Things in the "Context Plane"
How I think about the things that need to be in the "Context Plane" to power "AI Agents"
How I think about the things that need to be in the "Context Plane" to power "AI Agents"
“Context” of this post
I often find writing helps me coalesce and refine my thoughts when new patterns start to emerge, but aren’t very clear yet.
So this article is a brain dump / train of thought continuation of the architecture needed to have one Context Plane to rule them all, as part of a proposed “AI Data Stack”.
This article provides an overview of the things or metadata I think should be included in the Context Plane as part of a new “AI Data Stack”.
The “Context Plane”
My current thinking is the architecture diagram for the “Context Plane” should look something like this:
Things stored in the Context Plane
So with that context for how I currently think of the “Context Plane” lets get into the meat of this article, of what I think should be stored in that plane.
I have worked in the data domain for over three decades. The data patterns and the data terms I regularly use I have learnt over those decades. I find them very difficult to unlearn.
As somebody mentioned to me lately I am haunted by “the Ghost of Data Past”.
But also there is a recurring pattern where people seem to invent a new term for a pattern that has been around for decades (medallion data layered architecture anyone), so the patterns of the past do have value.
(and yes I realise the dichotomy of me talking about “Context” not “Semantics” in the same article where I point the finger at the “Medallion Architecture”)
So with all that said, let me use the data components of the past to frame what we need to hold and surface via a “Context Plane” to support what a “AI Data Stack” future might look like.
I originally thought of the boxes in the “Context Plane” as components, things with clear boundaries.
But as I started to try and define the descriptions for each of these components with clarity, and how they could be used by the AI Agent, I realised that I don’t have that clarity, yet.
I can’t clearly articulate the boundary of some of the components as they clearly overlap, or hold things that are subsets of another components.
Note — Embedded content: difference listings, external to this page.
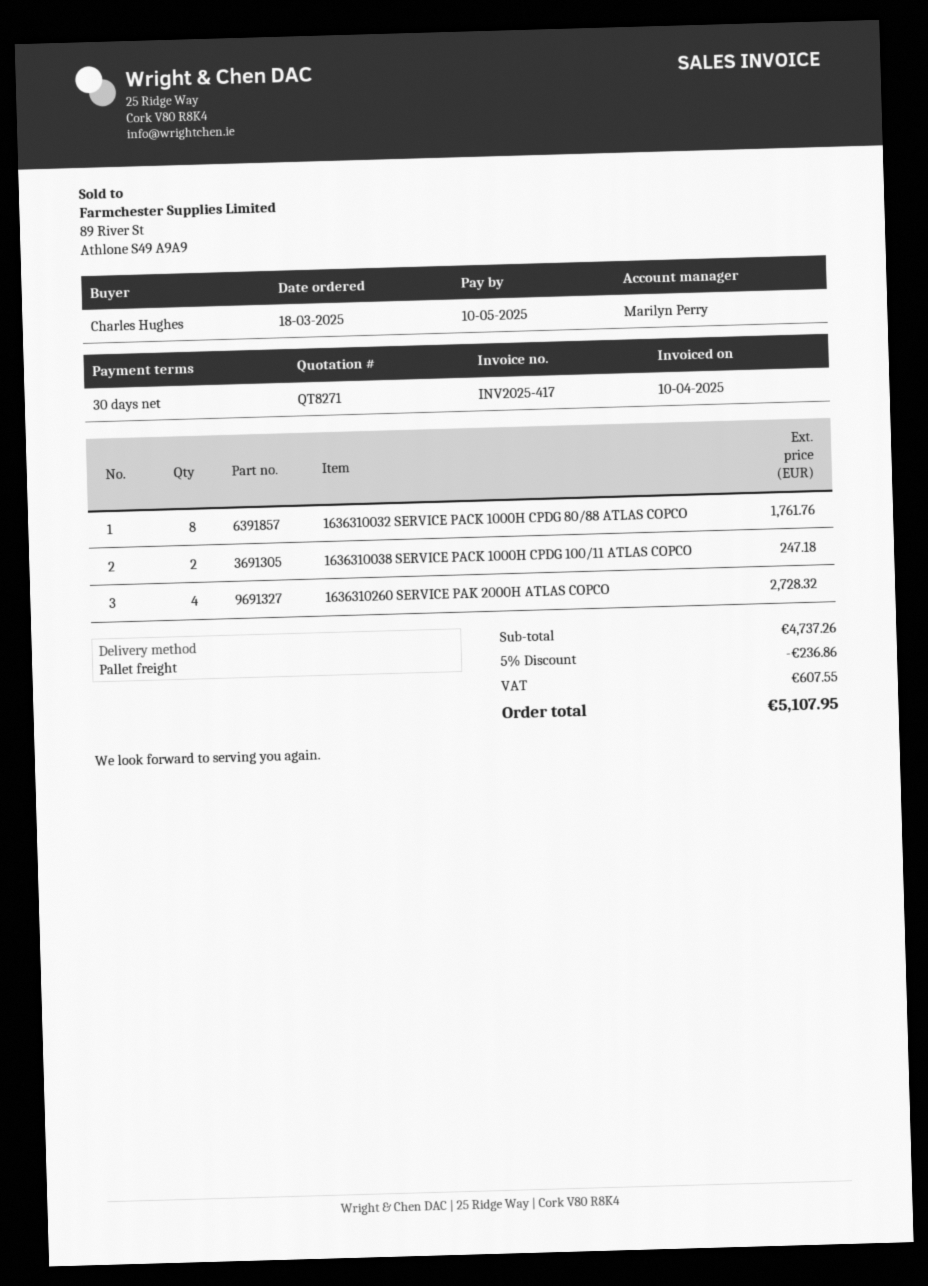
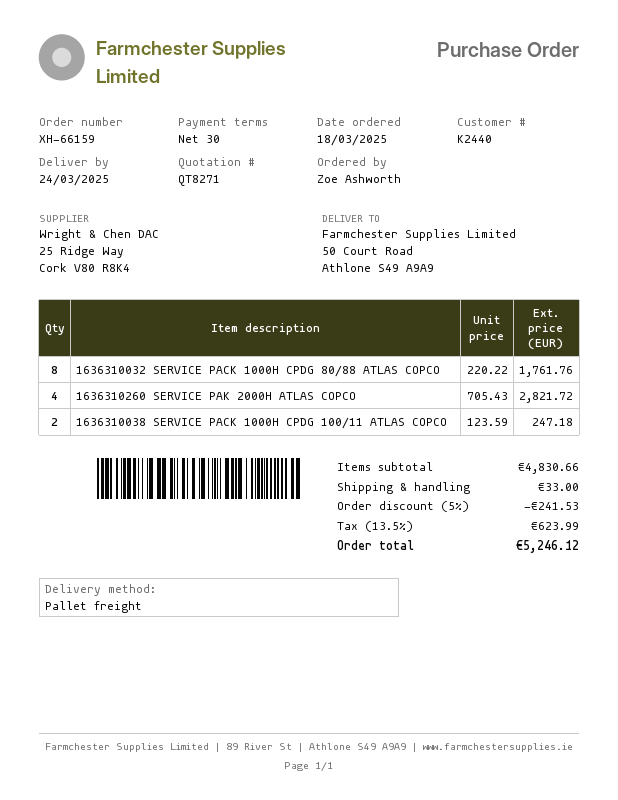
ordered by: Charles Hughes -> Zoe Ashworth
1636310260 SERVICE PAK 2000H ATLAS COPCO: 4 for 2728.32 -> 4 for 2821.72
subtotal: 4737.26 -> 4830.66
discount: 5% = 236.86 -> 5% = 241.53
shipping: none -> 33.00
tax: 607.55 -> 623.99
total: 5107.95 -> 5246.12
So I iterated the focus of this article to be describing the things, and try and create an abstracted version of those things that do not overlap.
This is deffo a train of thought article, the journey is as important as the final destination.
Business Glossary
The Business Glossary stores a list of agreed-upon definitions for organisational terms.
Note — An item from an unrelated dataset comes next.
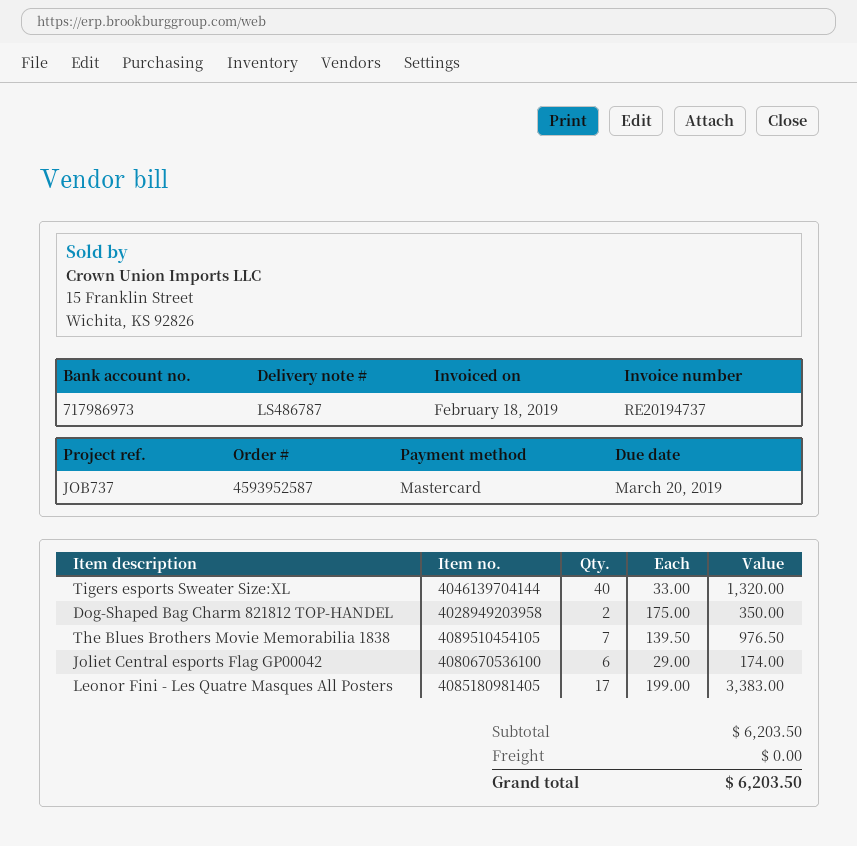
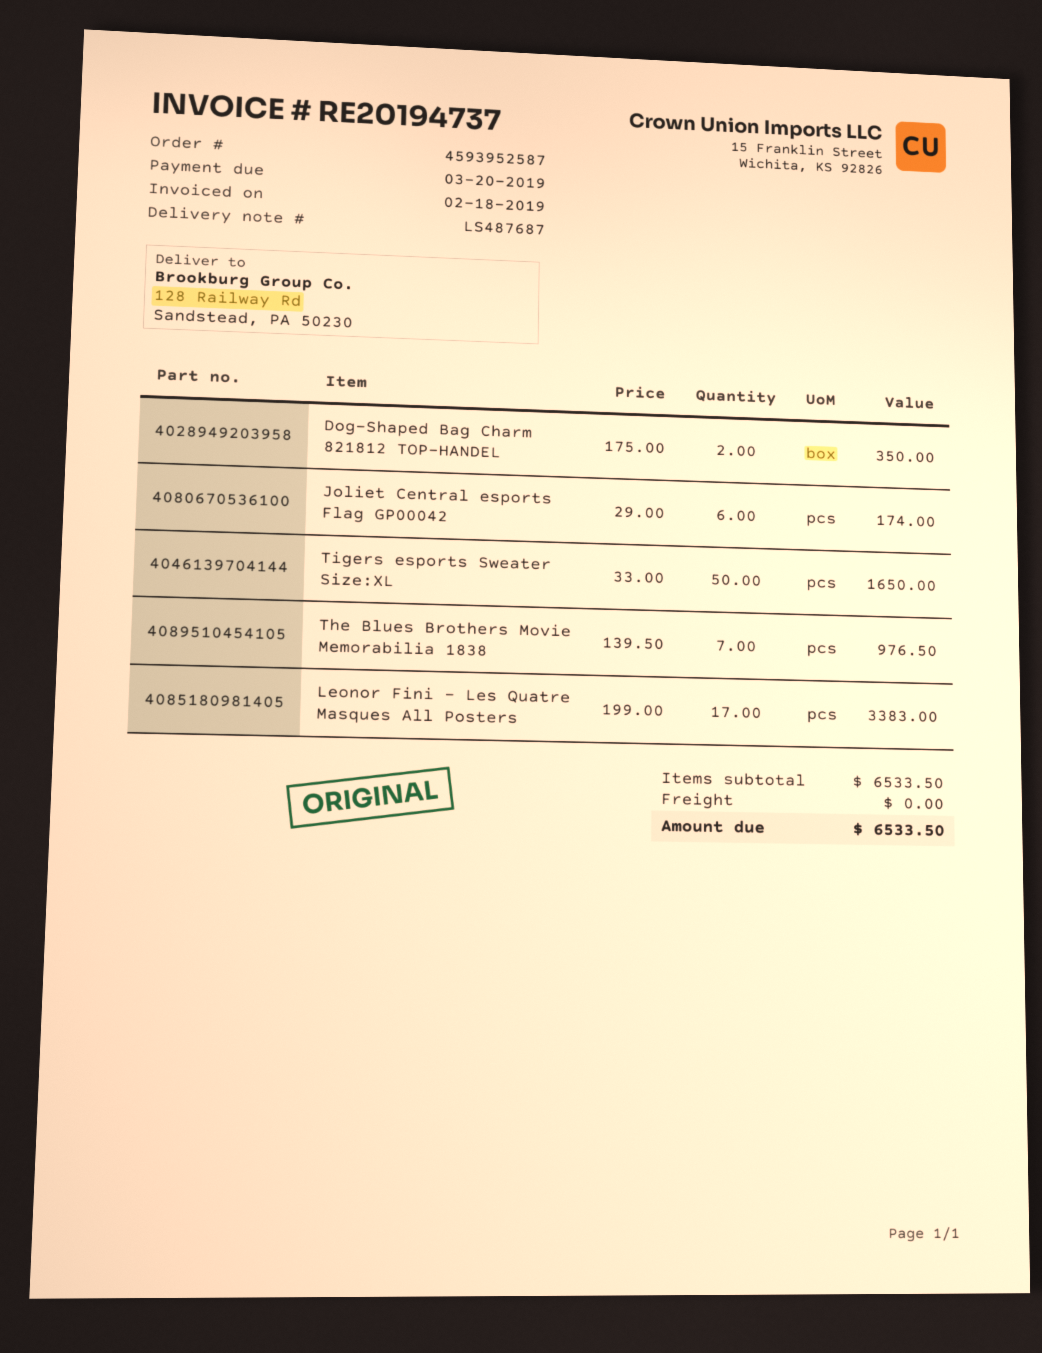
delivery note number: LS486787 -> LS487687
Tigers esports Sweater Size:XL: 40 x 33.00 = 1320.00 -> 50 x 33.00 = 1650.00
subtotal: 6203.50 -> 6533.50
total: 6203.50 -> 6533.50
This holds a list of plain-language descriptions and aliases that standardise terminology across stakeholders, ensuring consistent interpretation and usage of key terms such as ‘Customer’, ‘Order’, or ‘Churn’.
Core Business Concepts
Core Business Concepts stores the primary things (‘entities’) an organisation manages or counts. This includes concepts such as ‘Customer’, ‘Product’, ‘Order’, and ‘Payment’.
This holds a list of the definitions and identifiers for the Core Business Concepts.
It contains a subset of the terms that exist in the Business Glossary and forms the foundation of the organisations data design.
This describes a list of “things”.
Core Business Processes
Core Business Processes stores the major operational workflows, events or life cycles (‘relationships’) within an organisation.
This holds a list of the interactions between Core Business Concepts, representing relationships such as “Customer Places Order” and “Customer Pays for Order”
This also holds the sequence of activities or states that Core Business Concepts transition through, such as invoice approval or support resolution (which I call “Administration Processes”).
This describes ‘relationships’ between “things”.
With the current definition its not going to hold hierarchy relationships Product Category > Product, as that relationship is not part of a relationship between Core Business Concepts, nor is it a state change within a Core Business Concept.
Something to be resolved.
Conceptual Data Model
The Conceptual Data Model stores a high-level map or diagram that provides an abstraction of the organisation’s data design.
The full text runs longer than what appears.